Only about 50 percent of young scoliosis patients wear their braces. Parents need to convey the importance of complying with the doctor’s instructions. At the same time, they should be sensitive to the tremendous impact the condition can inflict on a teenager’s body image, which at this age is inextricably entwined with self-identity and self-confidence. You might want to consider asking your pediatrician or orthopedist for a referral to a mental-health professional experienced in counseling children with chronic medical problems. A patient support group, like those run by the Scoliosis Association may also be helpful.


Pigeon Toes (Intoeing)

Children who walk with their feet turned in are described as being “pigeon-toed” or having “intoeing.” This is a very common condition that may involve one or both feet, and it occurs for a variety of reasons.

Intoeing during infancy

Infants are sometimes born with their feet turning in. If this turning occurs from the front part of their foot only, it is called metatarsus adductus.

Most commonly it is due to the foot being positioned in a certain way inside the uterus before the baby is born. You can suspect that metatarsus adductus may be present if:

  • At rest, the front portion of your infant’s foot turns inward.
  • The outer side of the child’s foot is curved like a half-moon.

This condition is usually mild and will resolve before your infant’s first birthday. Sometimes it is more severe, or accompanied by other foot deformities that result in a problem called clubfoot. This condition requires a consultation with a pediatric orthopedist, and there is extremely effective nonoperative treatment with early casting or splinting.

Intoeing in later childhood

When a child is intoeing during their second year, this is most likely due to inward twisting of the shinbone (tibia). This condition is called internal tibial torsion.

When a child between ages 3 and 10 has intoeing, it is probably due to an inward turning of the thighbone (femur), a condition called medial femoral torsion. Both of these conditions tend to run in families.

Treatment for intoeing

Some experts feel no treatment is necessary for intoeing in an infant under 6 months of age. For severe metatarsus adductus in infancy, early casting may be useful. Studies show that most infants who have metatarsus adductus in early infancy will outgrow it with no treatment necessary.

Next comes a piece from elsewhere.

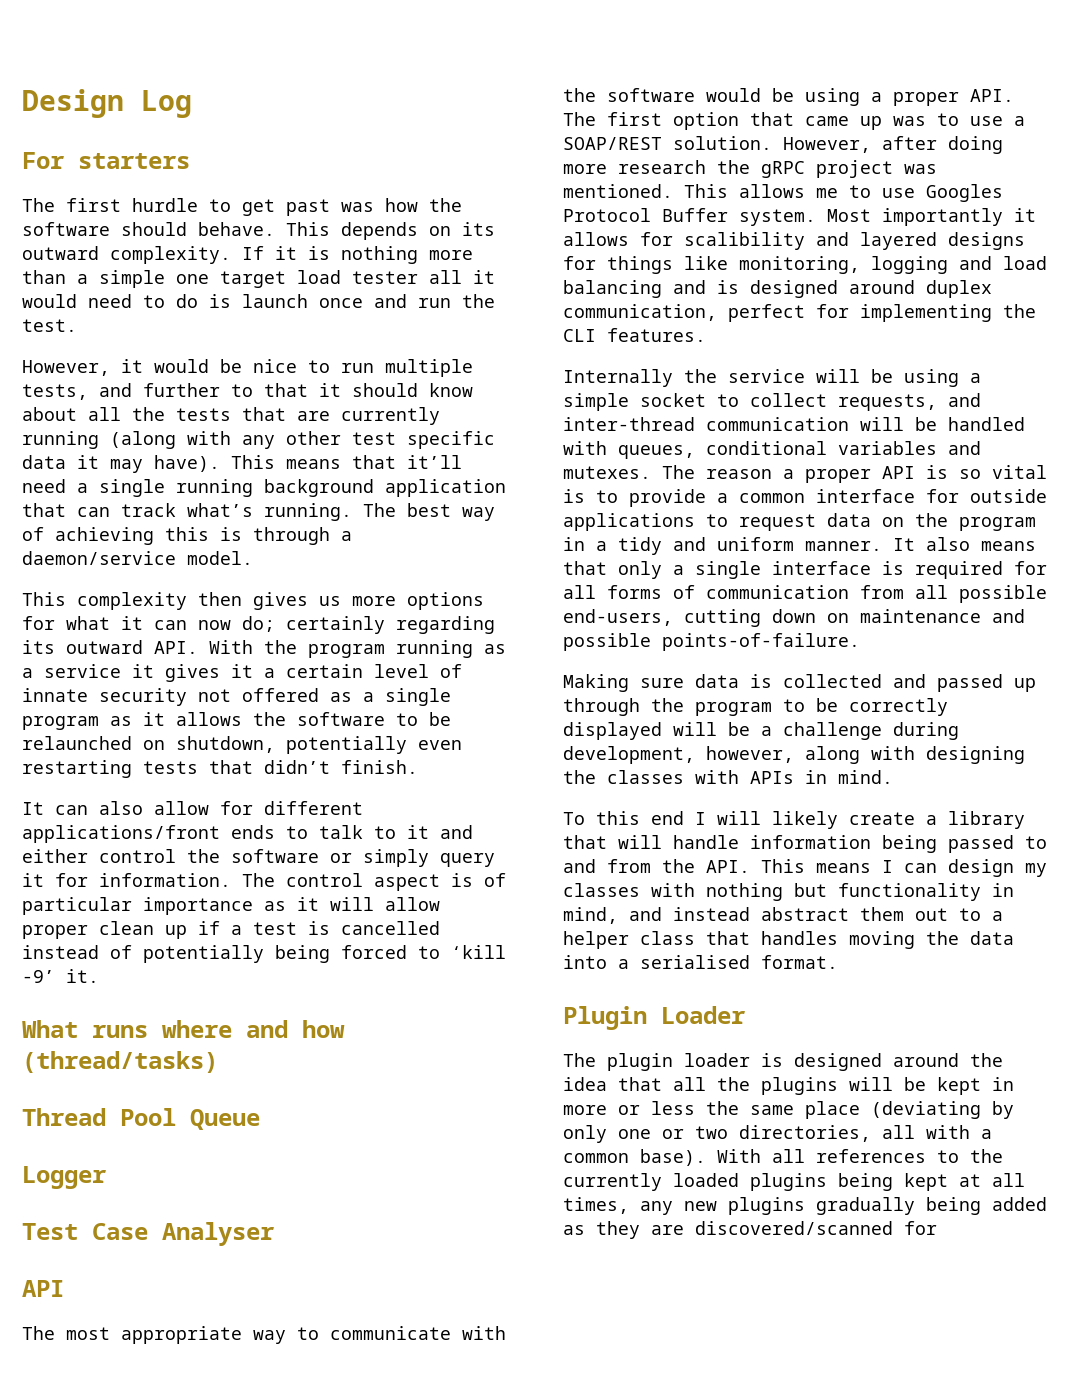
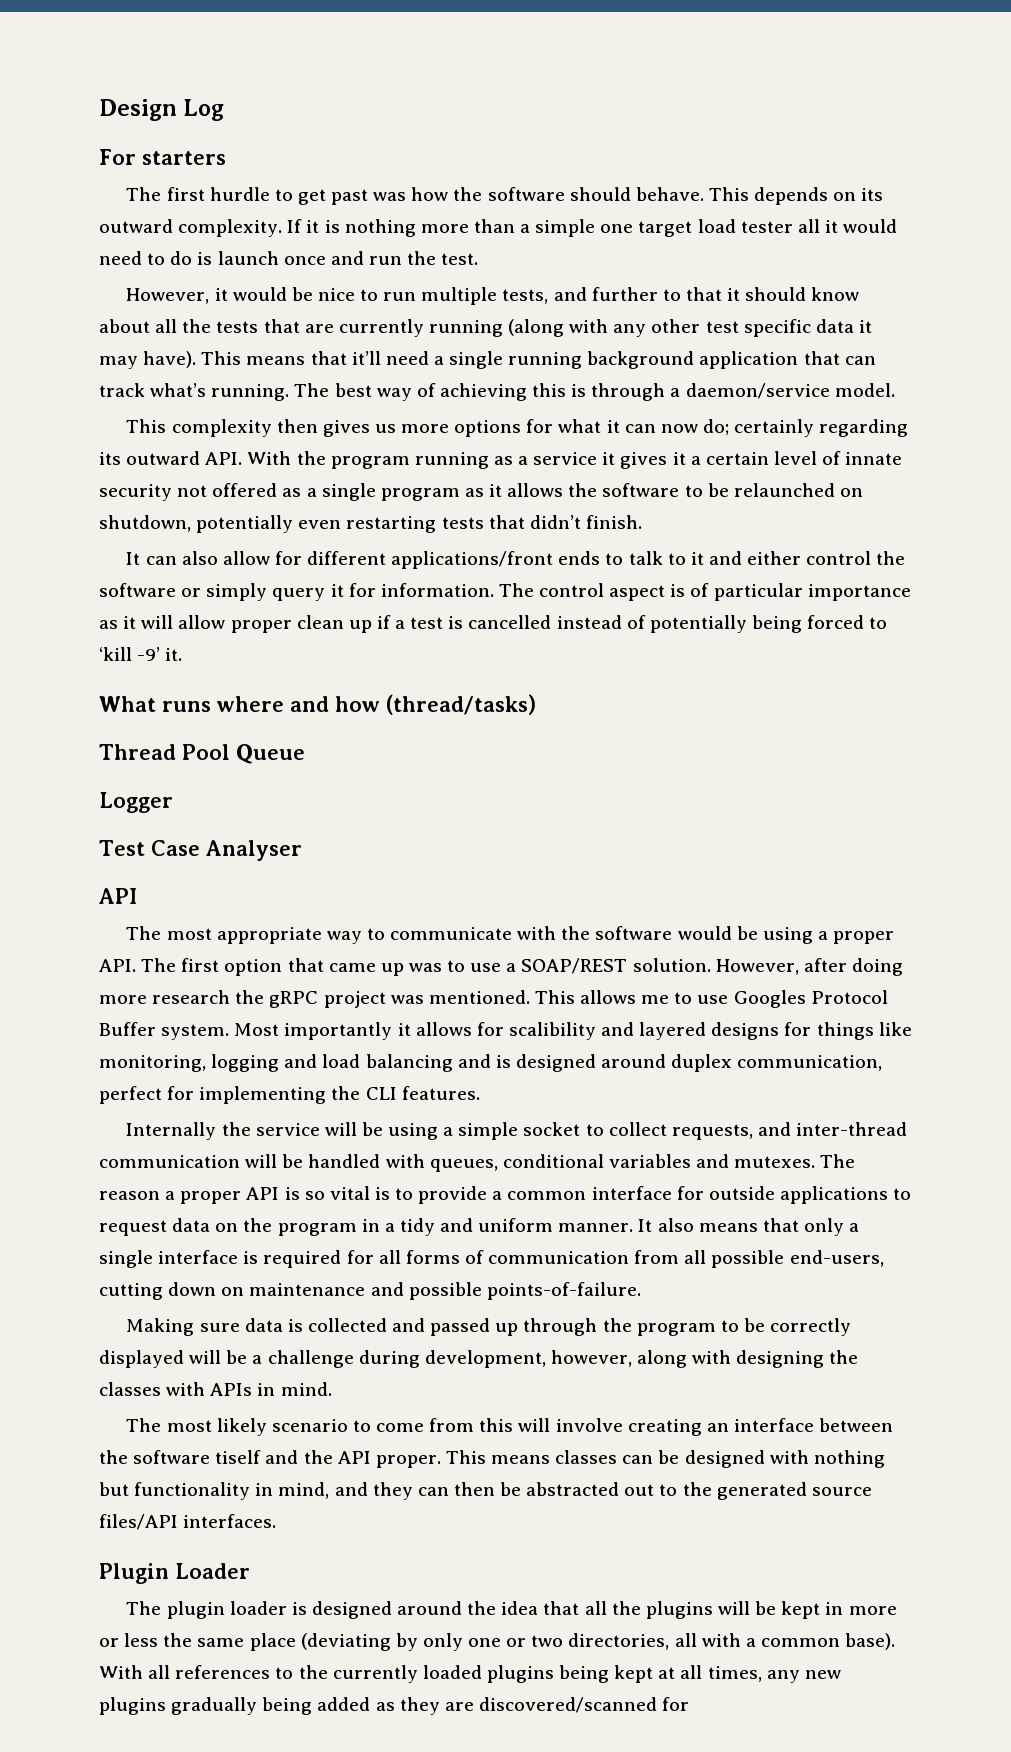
- To this end I will likely create a library that will handle information being passed to and from the API. This means I can design my classes with nothing but functionality in mind, and instead abstract them out to a helper class that handles moving the data into a serialised format.
+ The most likely scenario to come from this will involve creating an interface between the software tiself and the API proper. This means classes can be designed with nothing but functionality in mind, and they can then be abstracted out to the generated source files/API interfaces.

If your baby’s intoeing persists after 6 months, or if it is rigid and difficult to straighten out, your doctor may refer you to a pediatric orthopedist, who may recommend a series of casts applied over a period of 3 to 6 weeks. The main goal is to correct the condition before your child starts walking.

Intoeing in early childhood often corrects itself over time, and usually requires no treatment. But if your child has trouble walking, discuss the condition with your pediatrician, who may refer you to an orthopedist. In the past, a night brace (special shoes with connecting bars) was used for this problem, but it hasn’t proven to be an effective treatment.

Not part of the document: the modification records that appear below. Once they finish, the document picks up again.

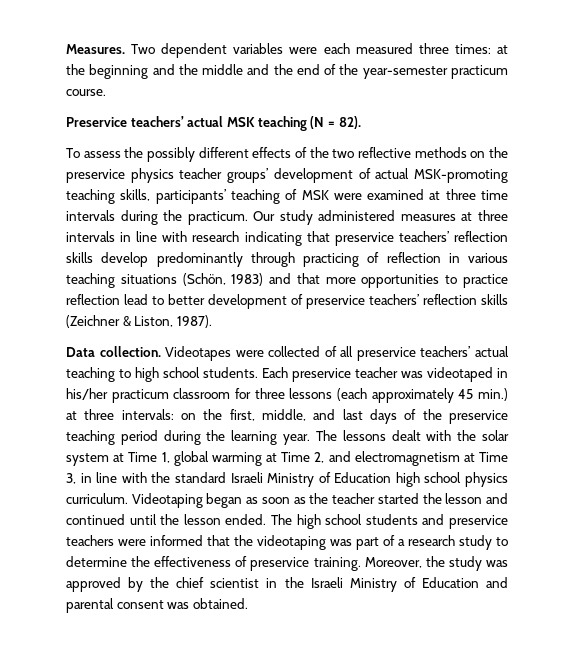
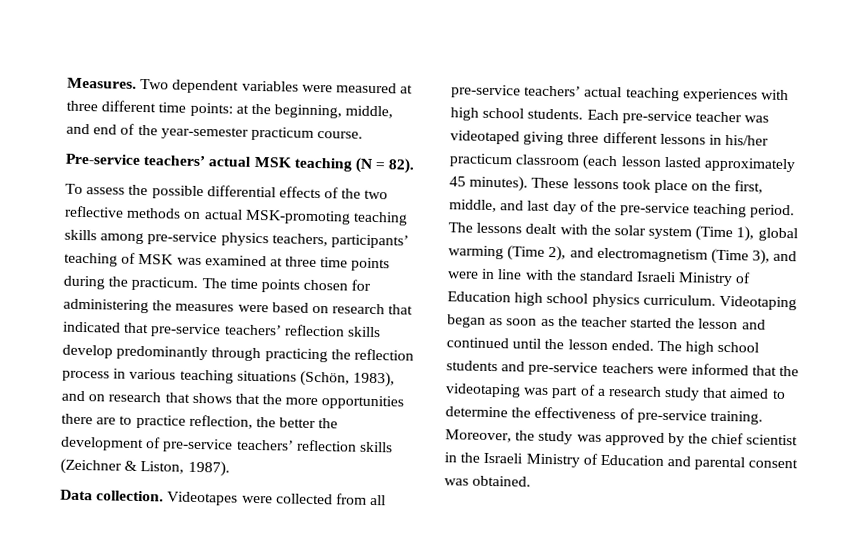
- Two dependent variables were each measured three times: at the beginning and the middle and the end of the year-semester practicum course.
+ Two dependent variables were measured at three different time points: at the beginning, middle, and end of the year-semester practicum course.
- Preservice teachers’ actual MSK teaching (N = 82).
+ Pre-service teachers’ actual MSK teaching (N = 82).
- To assess the possibly different effects of the two reflective methods on the preservice physics teacher groups’ development of actual MSK-promoting teaching skills, participants’ teaching of MSK were examined at three time intervals during the practicum.
+ To assess the possible differential effects of the two reflective methods on actual MSK-promoting teaching skills among pre-service physics teachers, participants’ teaching of MSK was examined at three time points during the practicum.
- Our study administered measures at three intervals in line with research indicating that preservice teachers’ reflection skills develop predominantly through practicing of reflection in various teaching situations (Schön, 1983) and that more opportunities to practice reflection lead to better development of preservice teachers’ reflection skills (Zeichner & Liston, 1987).
+ The time points chosen for administering the measures were based on research that indicated that pre-service teachers’ reflection skills develop predominantly through practicing the reflection process in various teaching situations (Schön, 1983), and on research that shows that the more opportunities there are to practice reflection, the better the development of pre-service teachers’ reflection skills (Zeichner & Liston, 1987).
- Videotapes were collected of all preservice teachers’ actual teaching to high school students.
+ Videotapes were collected from all pre-service teachers’ actual teaching experiences with high school students.
- Each preservice teacher was videotaped in his/her practicum classroom for three lessons (each approximately 45 min.) at three intervals: on the first, middle, and last days of the preservice teaching period during the learning year.
+ Each pre-service teacher was videotaped giving three different lessons in his/her practicum classroom (each lesson lasted approximately 45 minutes). These lessons took place on the first, middle, and last day of the pre-service teaching period.
- The lessons dealt with the solar system at Time 1, global warming at Time 2, and electromagnetism at Time 3, in line with the standard Israeli Ministry of Education high school physics curriculum.
+ The lessons dealt with the solar system (Time 1), global warming (Time 2), and electromagnetism (Time 3), and were in line with the standard Israeli Ministry of Education high school physics curriculum.
- The high school students and preservice teachers were informed that the videotaping was part of a research study to determine the effectiveness of preservice training.
+ The high school students and pre-service teachers were informed that the videotaping was part of a research study that aimed to determine the effectiveness of pre-service training.

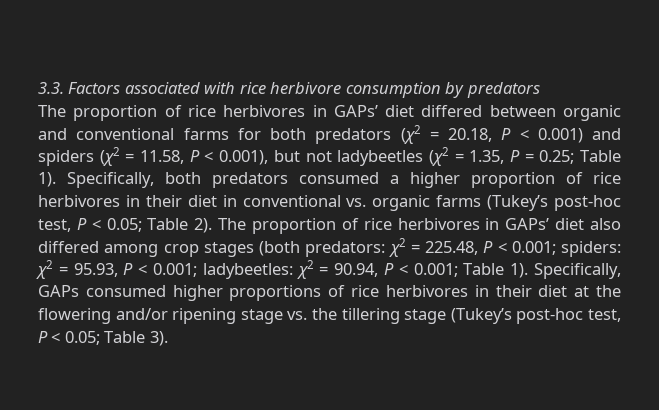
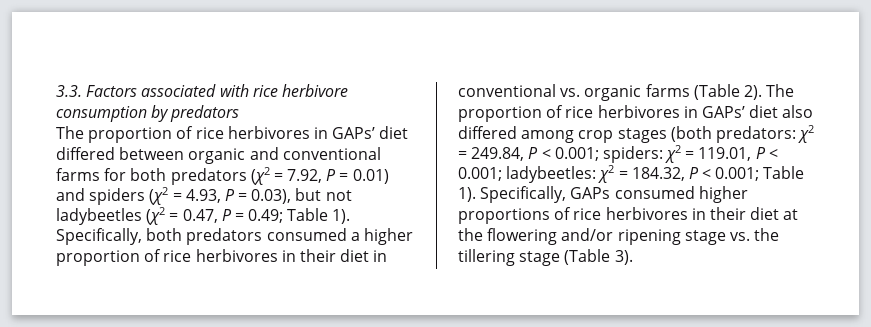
- The proportion of rice herbivores in GAPs’ diet differed between organic and conventional farms for both predators (χ2 = 20.18, P < 0.001) and spiders (χ2 = 11.58, P < 0.001), but not ladybeetles (χ2 = 1.35, P = 0.25; Table 1).
+ The proportion of rice herbivores in GAPs’ diet differed between organic and conventional farms for both predators (χ2 = 7.92, P = 0.01) and spiders (χ2 = 4.93, P = 0.03), but not ladybeetles (χ2 = 0.47, P = 0.49; Table 1).
- Specifically, both predators consumed a higher proportion of rice herbivores in their diet in conventional vs. organic farms (Tukey’s post-hoc test, P < 0.05; Table 2).
+ Specifically, both predators consumed a higher proportion of rice herbivores in their diet in conventional vs. organic farms (Table 2).
- The proportion of rice herbivores in GAPs’ diet also differed among crop stages (both predators: χ2 = 225.48, P < 0.001; spiders: χ2 = 95.93, P < 0.001; ladybeetles: χ2 = 90.94, P < 0.001; Table 1).
+ The proportion of rice herbivores in GAPs’ diet also differed among crop stages (both predators: χ2 = 249.84, P < 0.001; spiders: χ2 = 119.01, P < 0.001; ladybeetles: χ2 = 184.32, P < 0.001; Table 1).
- Specifically, GAPs consumed higher proportions of rice herbivores in their diet at the flowering and/or ripening stage vs. the tillering stage (Tukey’s post-hoc test, P < 0.05; Table 3).
+ Specifically, GAPs consumed higher proportions of rice herbivores in their diet at the flowering and/or ripening stage vs. the tillering stage (Table 3).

Because intoeing often corrects itself over time, it is very important to avoid nonprescribed “treatments” such as corrective shoes, twister cables, daytime bracing, exercises, shoe inserts, or back manipulations. These do not resolve the problem and may be harmful because they interfere with normal play or walking. Furthermore, a child wearing these braces may face unnecessary emotional strain from her peers.

That being said, if a child’s intoeing remains by the age of 9 or 10 years old, surgery may be needed to correct it.


Nursemaid’s Elbow

A pulled elbow (also known as nurse­maid’s elbow) is a common, painful injury generally among children under four years old but occasionally older.

Nursmaid’s elbow occurs when the tissue of the outer part of the elbow slips between the bones of the joint. This happens be­cause the child’s elbow joint is loose enough to separate slightly when their arm is pulled to full length (while being lifted, yanked, or swung by the hand or wrist, or if they fall on their outstretched arm). The nearby tissue slides into the space created by the stretching and becomes trapped after the joint returns to its normal position.

A nursemaid’s elbow injury usually doesn’t cause swelling, but the child will complain that the elbow hurts, or cry when their arm is moved. A child will typically hold his arm close to the side, with the elbow slightly bent and the palm turned toward the body. If someone tries to straighten the elbow or turn the palm upward, the child will resist because of the pain.

Treating nursemaid’s elbow

This injury should be treated by a pediatrician or other trained healthcare provider. Since elbow pain can also be due to a fracture, your pediatrician may need to consider this before the elbow is “reduced” or put back into place.

Your doctor will check the injured area for swelling and tenderness and any limitation of motion. If an injury other than nursemaid’s elbow is sus­pected, X-rays may be taken. If no fracture is noted, the doctor will move and twist and flex the arm gently to release the trapped tissue and allow the elbow to return to its normal posi­tion.

Once the doctor has moved the elbow back in place, the child will generally feel immediate relief and within a few minutes should be using their arm nor­mally without any discomfort. Occa­sionally, the doctor may recommend a sling for comfort for two or three days, particularly if several hours have passed before the injury is treated suc­cessfully.

If the injury occurred sev­eral days earlier, a hard splint or cast may be used to protect the joint for one to two weeks. Persisting pain after a reduction may mean that a fracture occurred that may not have been ap­parent at the time of initial X-rays.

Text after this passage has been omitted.